The deep red livery of Martian command vehicles broke the camouflage and grey of the Astra Militarum. Through the gloom strode the remaining Knights, ion fields gleaming, the rubble shifting and shuddering under their tread.
And last came the Titans, ponderous and magnificent, dwarfing even the war machines of the Knight Houses, their lamps shining like beacons in the pre-dusk gloom. The two Warlords led, followed by the Executor, flanked by the smaller Titans moving in echelon to the right.
War-horns sounded the challenge to the orks, a wave of sound that eclipsed all others for several seconds, shattering the last pieces of glass in broken windows, causing debris dunes to shift and tremble.
Dorr, sitting in the open hatch of the main turret to watch the awesome engines, covered his ears. He marvelled that he could feel the ground shake with each tread even through the bulk and vibration of the Baneblade.
Zhokuv advanced alongside the super-heavy tank, his piston-legged battle-rig carrying him easily over the broken ground. Further into the smog the remaining infantry forged through the broken city, some twenty-two thousand Impe
rial Guardsmen, skitarii, Space Marines and cybernetica. Dorr could see nothing of them, but knew they were there from the murmur of Galtan and the subalterns passing updates to each other on the command deck below.
Behind and above, the last few squadrons of Valkyries and Vultures, Lightnings, Thunderhawks, Marauders and other aircraft loitered just outside the range of the anti-air weapons that ringed the central citadel.
All was poised, the giant many-limbed and multi-headed creature that was the Emperor’s war machine waiting for the moment to pounce.
‘You know, for the first time since arriving on Ullanor, I actually think I know what we’re doing,’ Dorr confessed to Zhokuv. ‘That we’re all moving towards the same purpose now.’

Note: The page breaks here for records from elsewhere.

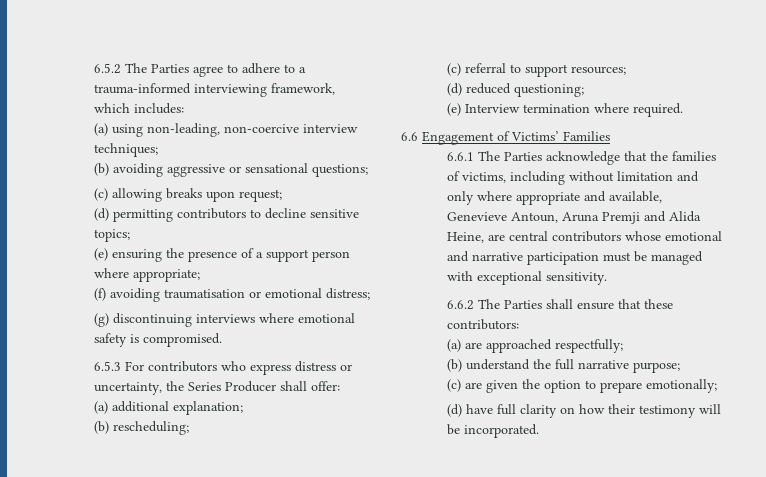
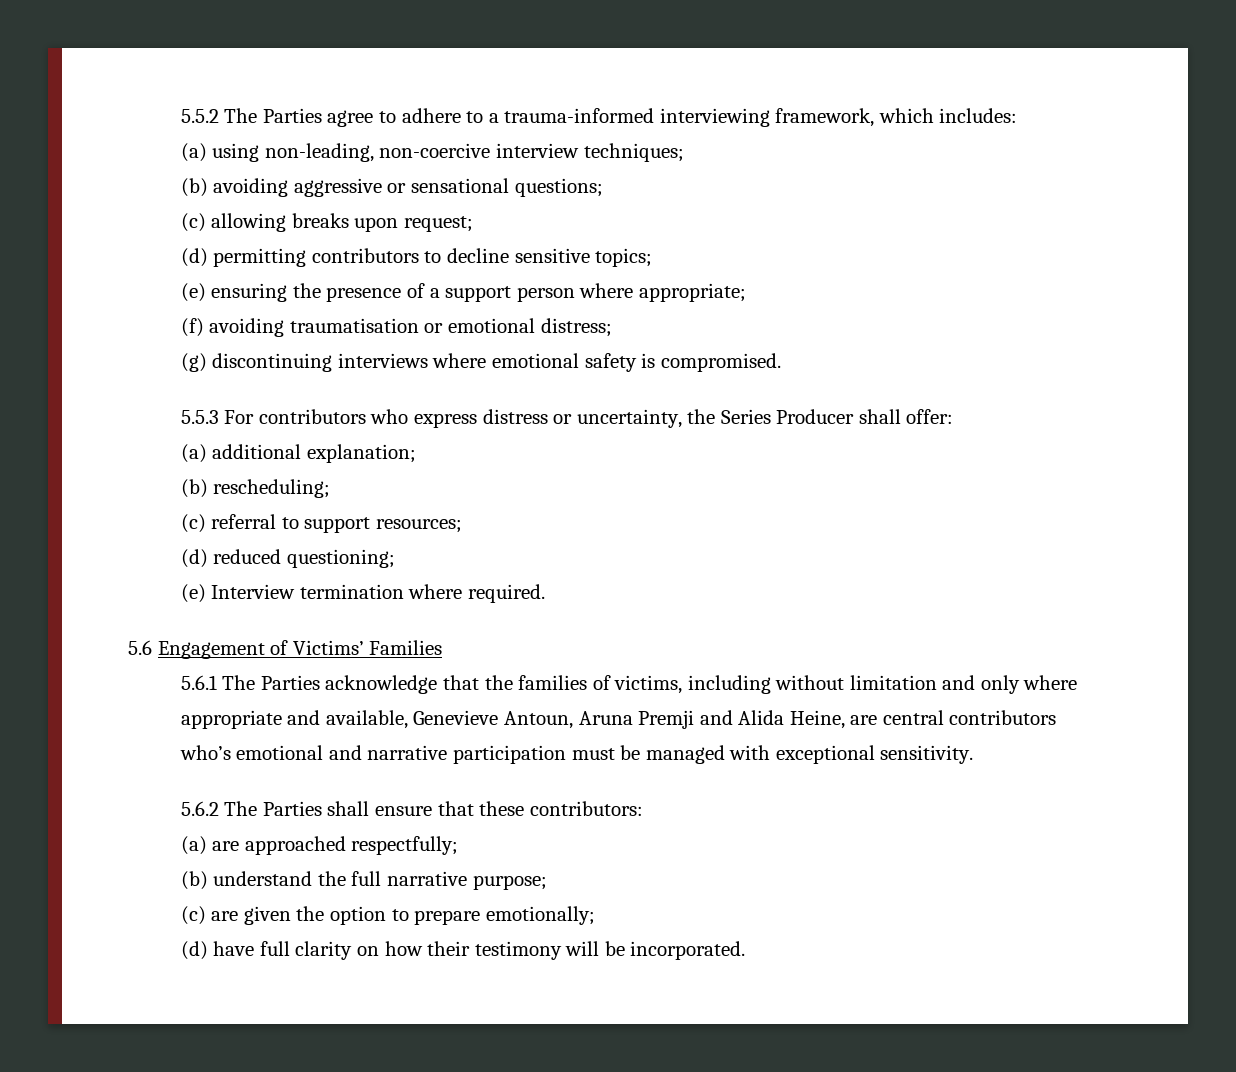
- 6.5.2 The Parties agree to adhere to a trauma-informed interviewing framework, which includes:
+ 5.5.2 The Parties agree to adhere to a trauma-informed interviewing framework, which includes:
- 6.5.3 For contributors who express distress or uncertainty, the Series Producer shall offer:
+ 5.5.3 For contributors who express distress or uncertainty, the Series Producer shall offer:
- 6.6 Engagement of Victims’ Families
+ 5.6 Engagement of Victims’ Families
- 6.6.1 The Parties acknowledge that the families of victims, including without limitation and only where appropriate and available, Genevieve Antoun, Aruna Premji and Alida Heine, are central contributors whose emotional and narrative participation must be managed with exceptional sensitivity.
+ 5.6.1 The Parties acknowledge that the families of victims, including without limitation and only where appropriate and available, Genevieve Antoun, Aruna Premji and Alida Heine, are central contributors who’s emotional and narrative participation must be managed with exceptional sensitivity.
- 6.6.2 The Parties shall ensure that these contributors:
+ 5.6.2 The Parties shall ensure that these contributors:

No answer was forthcoming from Zhokuv. The dominus’ reply was forestalled by a sudden flicker in the smog ahead. Green lightning raced across the clouds, illuminating the ruins with a jade glow. Watching this, Dorr’s heart raced. Had the tech-priests’ assertions been right?
With a last crackle of emerald fire, the brute-shield dropped.
Seconds later, before even a cry of triumph had left Dorr’s lips, the sky erupted with missiles, las and coruscating blasts of energy racing up towards the void.
‘Sound the charge!’ Dorr dropped down into the turret, slamming the hatch closed. He wriggled past the gunners and through the accessway to the command deck.
‘I’m glad I was never a tanker,’ he muttered when he emerged into the space beyond, already nearly full with staff officers.
He almost fell into his chair as the Dorn’s Ire gathered speed, the acceleration unexpected rather than rapid. The vox was alive with confirmations of the advance commencing, the voices of tank commanders and platoon officers, Titan Princeps and Knight Scions overlapping and competing. The surge of noise from the Baneblade’s engines and the feeling of motion and power filled Dorr with urgent excitement.